Kamar Dagang dan Industri (Kadin versi Rizal Ramli) Indonesia dan
Himpunan Kerukunan Tani Indonesia (HKTI) akan membentuk tim investigasi
untuk menyelidiki kasus impor beras ilegal. Hasil investigasi itu akan
segera diumumkan kepada publik, agar pemerintah tidak lagi bermain-main
dengan nasib puluhan juta petani.
“Impor beras premium dari Vietnam ini benar-benar tidak punya nurani.
Para pelakunya tega mengeruk keuntungan yang sangat besar di atas
penderitaan petani.” ujar Ketua Umum Kadin (Versi Rizal Ramli) Indonesia
DR Rizal Ramli, di Jakarta, Rabu (5/2).
Menurut ekonom senior yang gigih mengusung ekonomi konstitusi ini,
modus kasus impor beras ilegal dimulai dengan penggabungan nomor hamonized system
(HS) beras dari dua menjadi satu HS. Dari sini dalam dokumen impornya
dilaporkan beras kelas umum. Namun kenyataannya beras yang diimpor
adalah kualitas premium.
Harga beras di pasar internasional (4/2), beras Vietnam dengan kualitas 5% broken (premium) mencapai US$410/ton. Sedangkan beras kualitas 25% broken,
harganya US$375/ton. Beras ilegal yang diimpor itu konon hampir 20.000
ton. Biasanya, harga beras di Indonesia minimal 35% lebih mahal
dibandingkan harga internasional. Dengan kurs dolar Rp12.000/dolar, maka
ada selisih harga US$2,87juta atau sekitar Rp34,4 miliar. Uang inilah
yang kemudian dibagi-bagi para pelaku yang terdiri pengusaha dan
pejabat. Jumlah tersebut belum termasuk komisi yang biasa diterima
pejabat terkait.
“Sebetulnya aneh juga kalau Kementerian Perdagangan menerbikan izin
impor beras premium, ketika BPS justru menyatakan stok beras aman.

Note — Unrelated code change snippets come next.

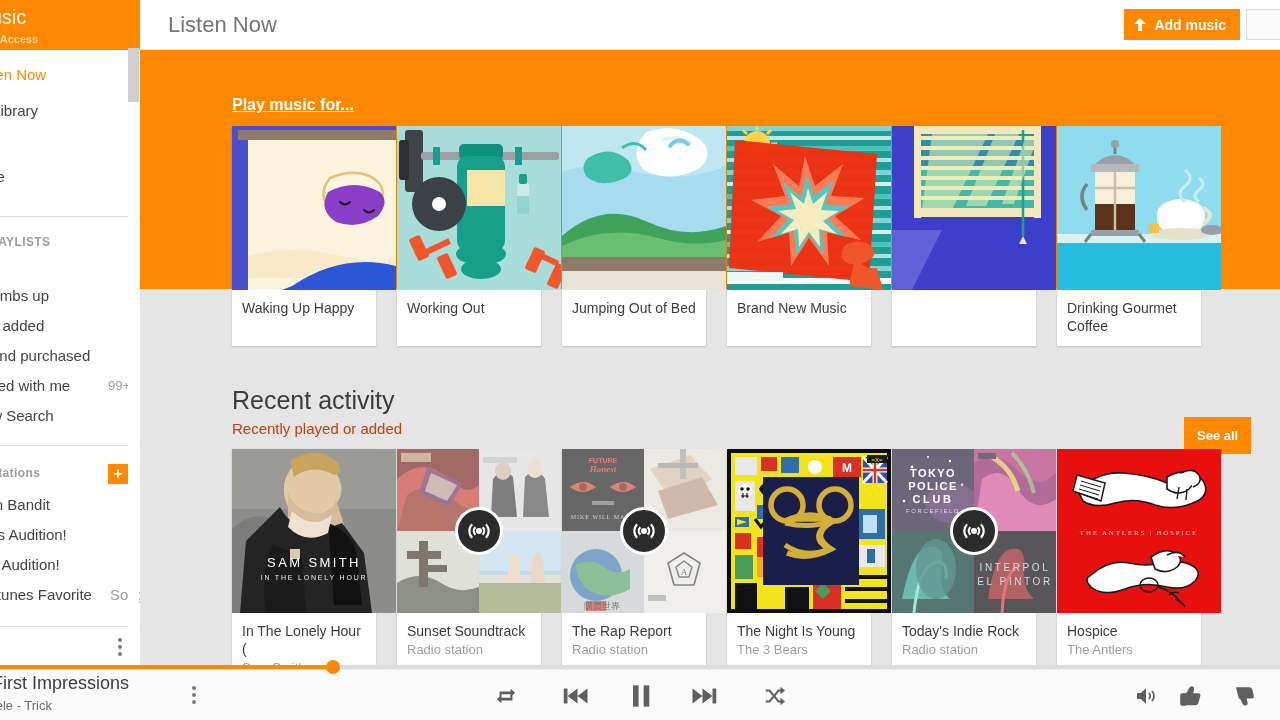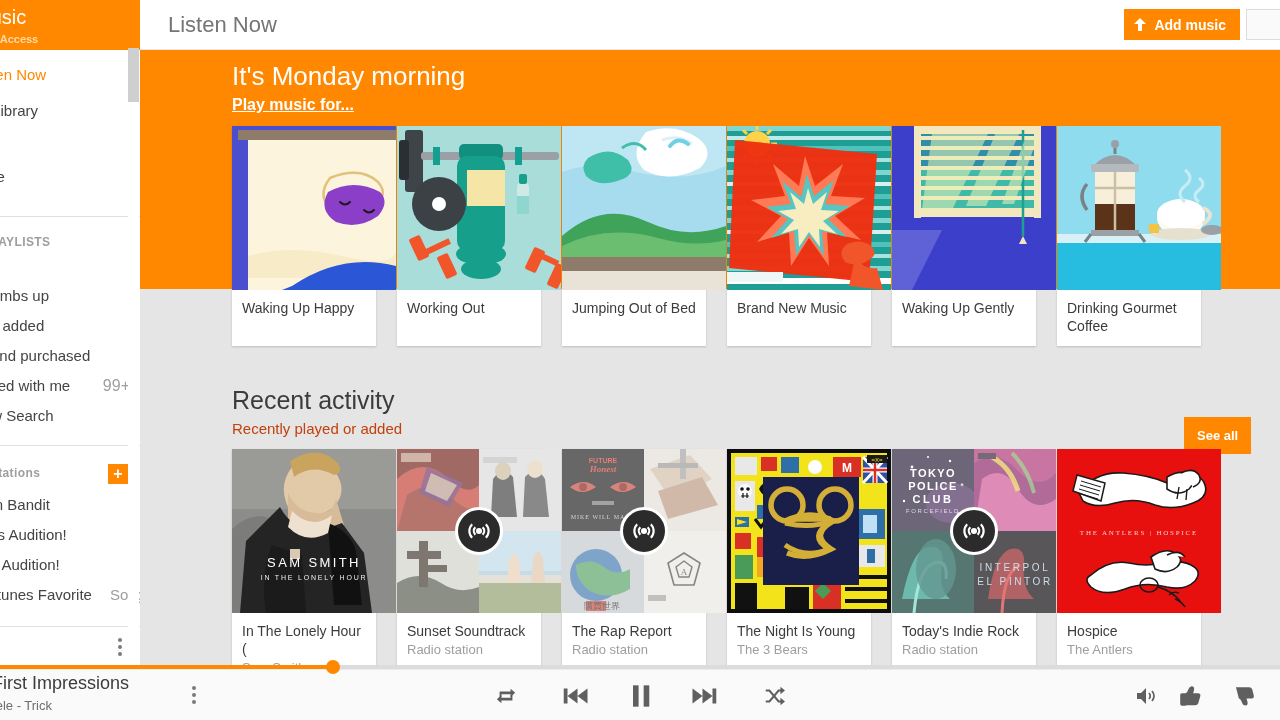--- a/index.html
+++ b/index.html
@@ -712,7 +712,6 @@
   </div>
 
   <div id="hero">
-    <div id="hero-title">It's Monday morning</div>
     <div id="hero-sub">Play music for...</div>
   </div>
 

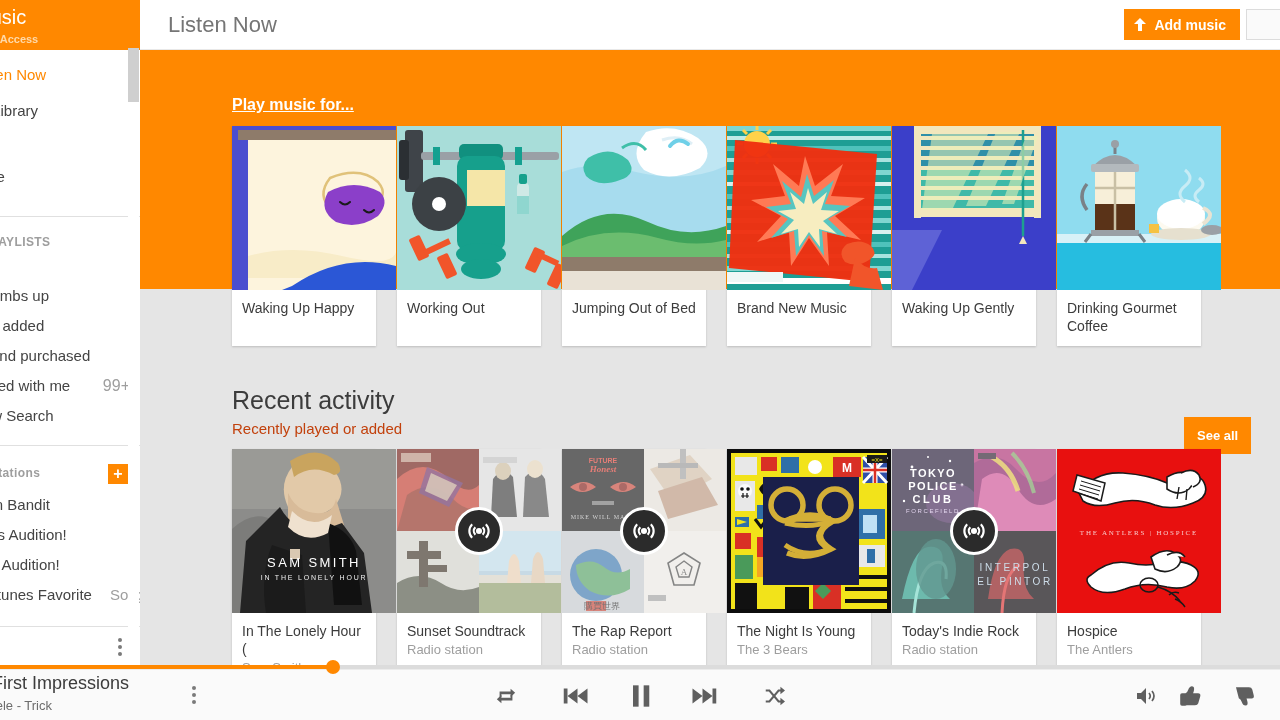--- a/index.html
+++ b/index.html
@@ -380,9 +380,6 @@
               <path d="M0 104 L50 104 L20 164 L0 164 Z"></path>
             </g>
           </svg>
-        </div>
-        <div class="card-meta">
-          <div class="card-title">Waking Up Gently</div>
         </div>
       </div>
 

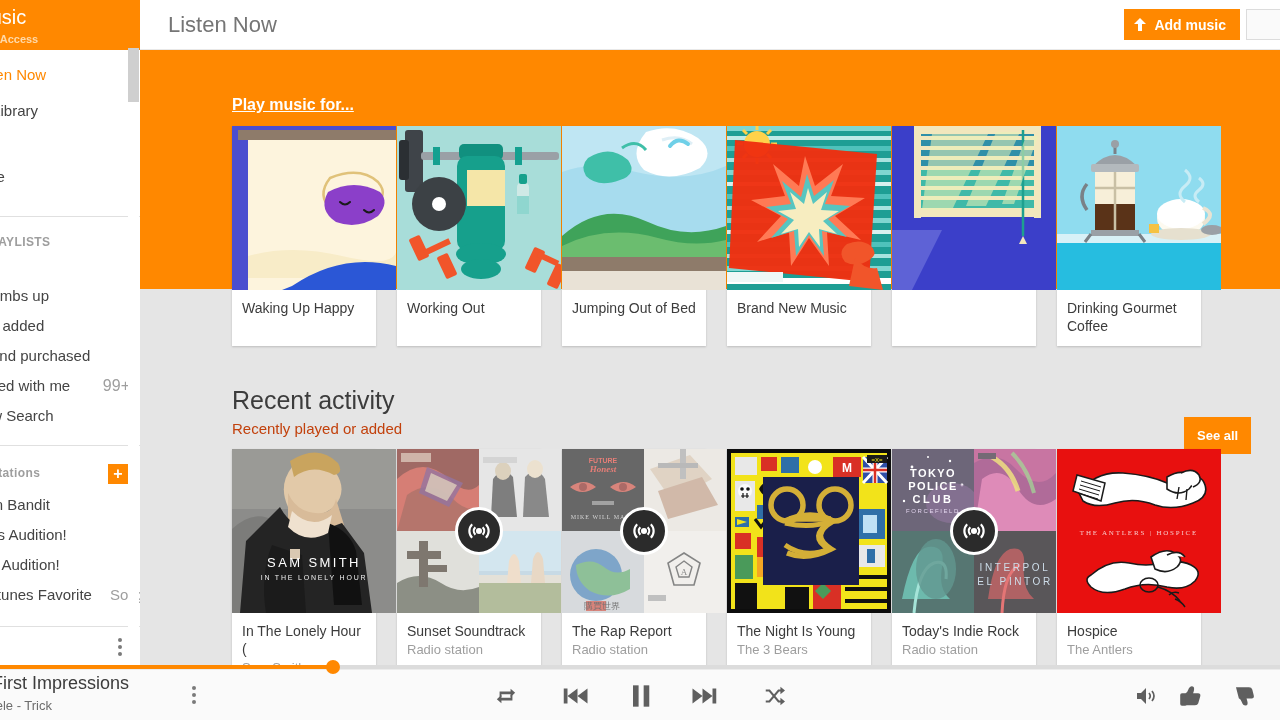--- a/index.html
+++ b/index.html
@@ -36,7 +36,7 @@
   .sb-item.active { color: #ff8800; }
   .sb-label { position: absolute; white-space: nowrap; }
   .sb-badge {
-    position: absolute; right: 10px; top: 0; font-size: 16px; color: #9e9e9e;
+    position: absolute; right: 10px; top: 0; font-size: 13px; color: #9e9e9e;
   }
   .sb-divider { height: 1px; background: #e0e0e0; margin: 9px 0 9px 0; }
   .sb-section {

Akibatnya beras menumpuk di gudang. Karena manajemennya tidak bagus,
biasanya beras terlalu lama disimpan dan nyaris busuk. Nah beras nyaris
busuk inilah yang kemudian dibagikan kepada rakyat dalam bentuk beras
untuk warga miskin atau Raskin. Kok tega-teganya pejabat bermain-main
dengan nasib rakyat,” tukas Peserta Konvensi Rakyat Capres 2014 yang
biasa disapa RR1 ini dengan geram.
Sebagai orang yang pernah menjadi Menko Perekonomian, DR Rizal Ramli
tahu persis, bahwa soal pangan menjadi tanggung jawab Menko
Perekonomian. Menko inilah yang mengkoordinasikan masalah produksi,
kebutuhan, bea masuk, dan penjagaan arus keluar-masuknya dengan
Kementan, Kemendag, Bulog, Kemenkeu, dan Ditjen Bea & Cukai.
Tampaknya selama ini tidak ada check and balance, sehingga kejadian penyeludupan terjadi terus berulang-ulang.
“Tidak benar kalau Wakil Mendag mengatakan ini hanya soal persaingan
dagang. Kalau selisihnya Rp100-Rp200/kg itu oke soal persaingan dagang.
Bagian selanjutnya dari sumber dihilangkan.